I laugh as I recall a memory from over ten years ago when I learned about the "reply all" button in an email. At that time, I was working in the health insurance side of healthcare. I was responding to a corporate email that came from a higher-up at a very poorly managed company, morale at this company was at an all-time low and the environment was quite toxic. The email stated how much the company cared about their employees, or something to that effect, and it was so obvious to most that employees were taken advantage of and mistreated. Well, I hit “Reply All” when I was trying to forward it to a friend so we could “rant” and commiserate. Well, you can imagine how that turned out! Luckily, it was not too hard of a lesson as I didn’t say anything too awful, just used some sarcasm, so the consequences weren’t all that grave. I am now super careful every single time I get an email that is addressed to multiple people. I was quite embarrassed and am so grateful it wasn’t worse than it could have been.
The work I do in health and wellness is helping to make a bigger impact in the world.
As a therapist, I work with one person at a time, or a small group of individuals at once. I am limited being one person doing this type of micro-healing work. I accepted long ago that as one person, I am not going to singlehandedly make a huge impact in the enormous world we live in. However, the impact of the work I do with individuals helps change the way people work, parent, and love. It is a ripple effect that the work of a psychotherapist has on making a bigger impact. A professor I had in graduate school drilled into me that my job is to plant seeds and we might not ever see them bloom, but the hope is they do.
My top five “lifestyle tweaks” that I believe will help support your journey towards better wellbeing:
1. Practice mindfulness by learning to be present in the moment without judgment.
2. Learn to love yourself and, in loving yourself, be kind, gentle, and be your best friend.
3. Prioritize putting your needs first before you put others' needs.
4. Learn to set healthy boundaries and say no.
5. Be willing to be authentic and vulnerable, and show up with your whole heart in all you do.

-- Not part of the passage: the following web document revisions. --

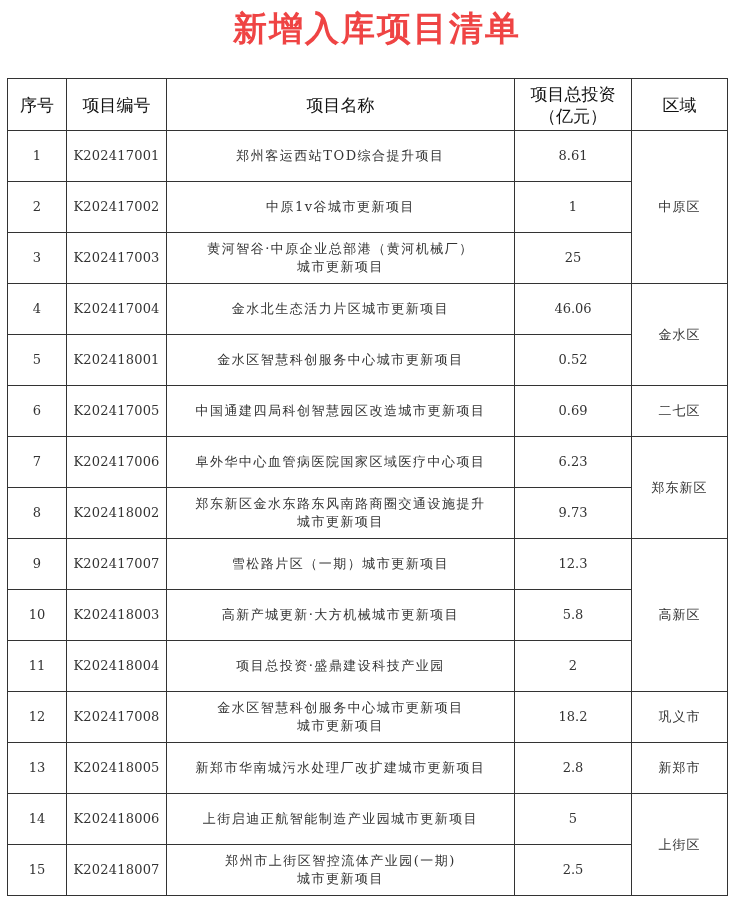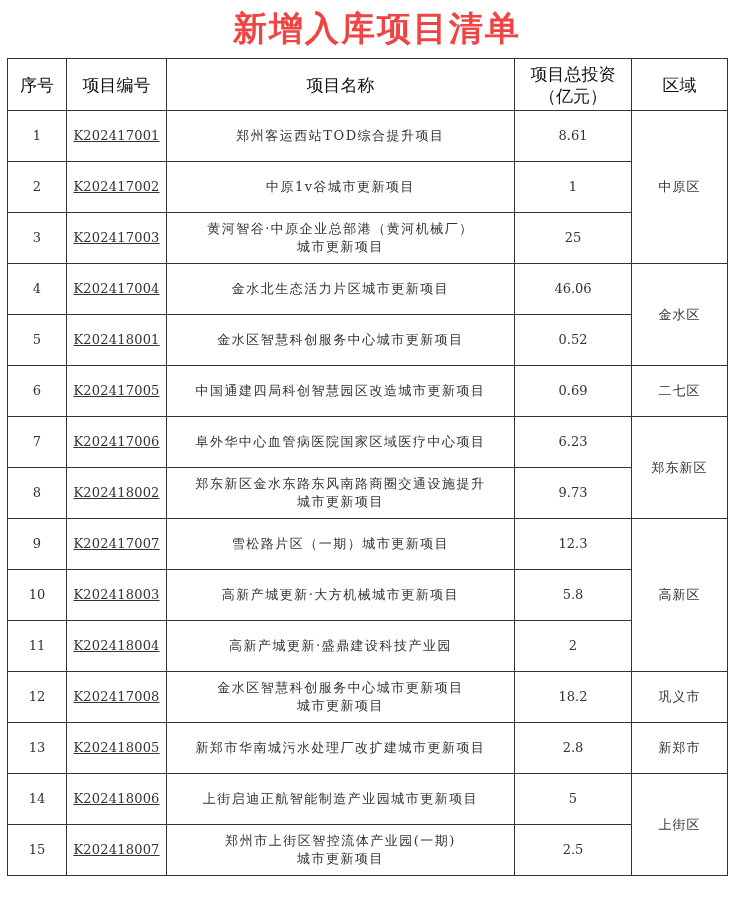"序号" table.list { top: 58px -> 78px }
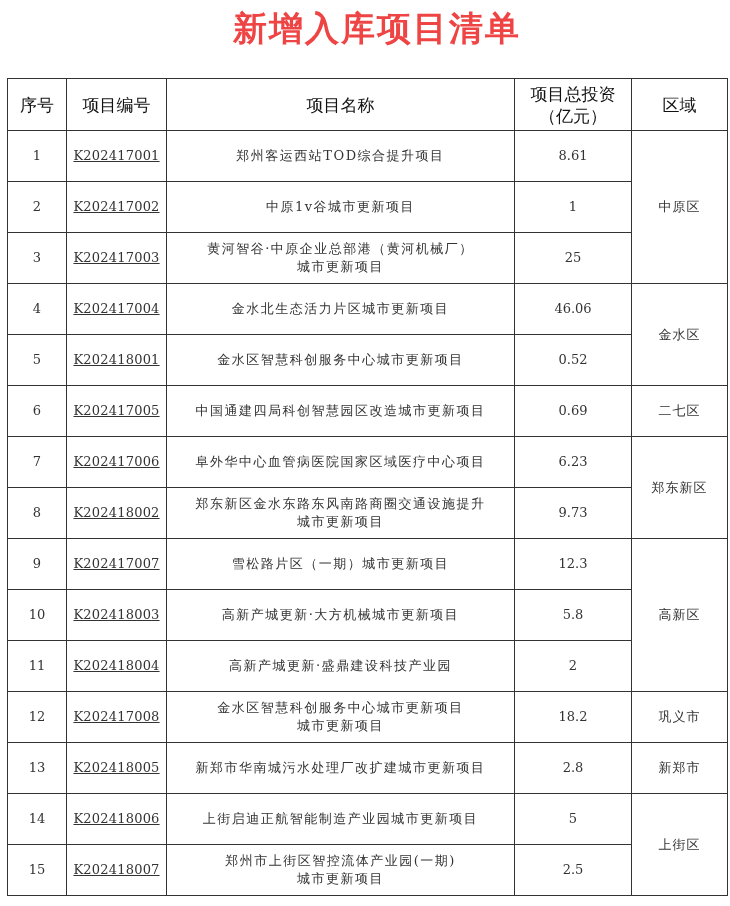"K202417001" td.code { text-decoration: underline -> none }
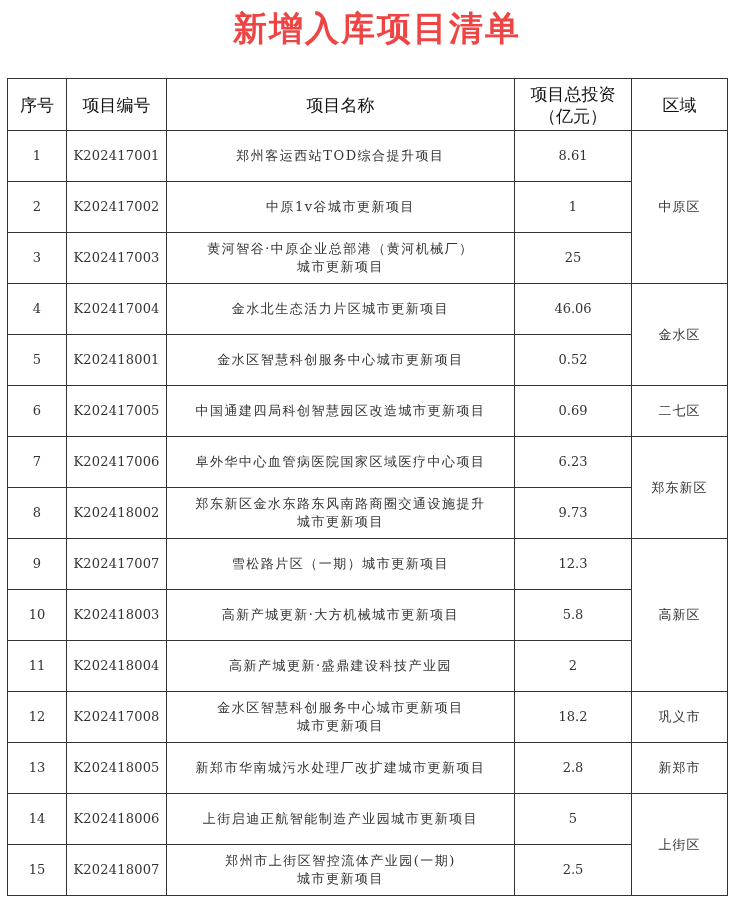"高新产城更新·盛鼎建设科技产业园" div { text: 高新产城更新 -> 项目总投资 }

What I Wish Someone Told Me Before I Started
1. First, prioritize organizing your finances to meet your current needs and plan for the future.
2. Second, don't undervalue yourself – charge the fees in your business that will allow you to live the life you desire.
3. Third, you can't take care of others if you don't take care of yourself first, just like the oxygen mask principle on an airplane – you need to breathe before helping others.
4. Fourth, success is a long-term pursuit that requires patience, persistence, and determination.
5. Lastly, remember that you're not alone, and it's okay to ask for help.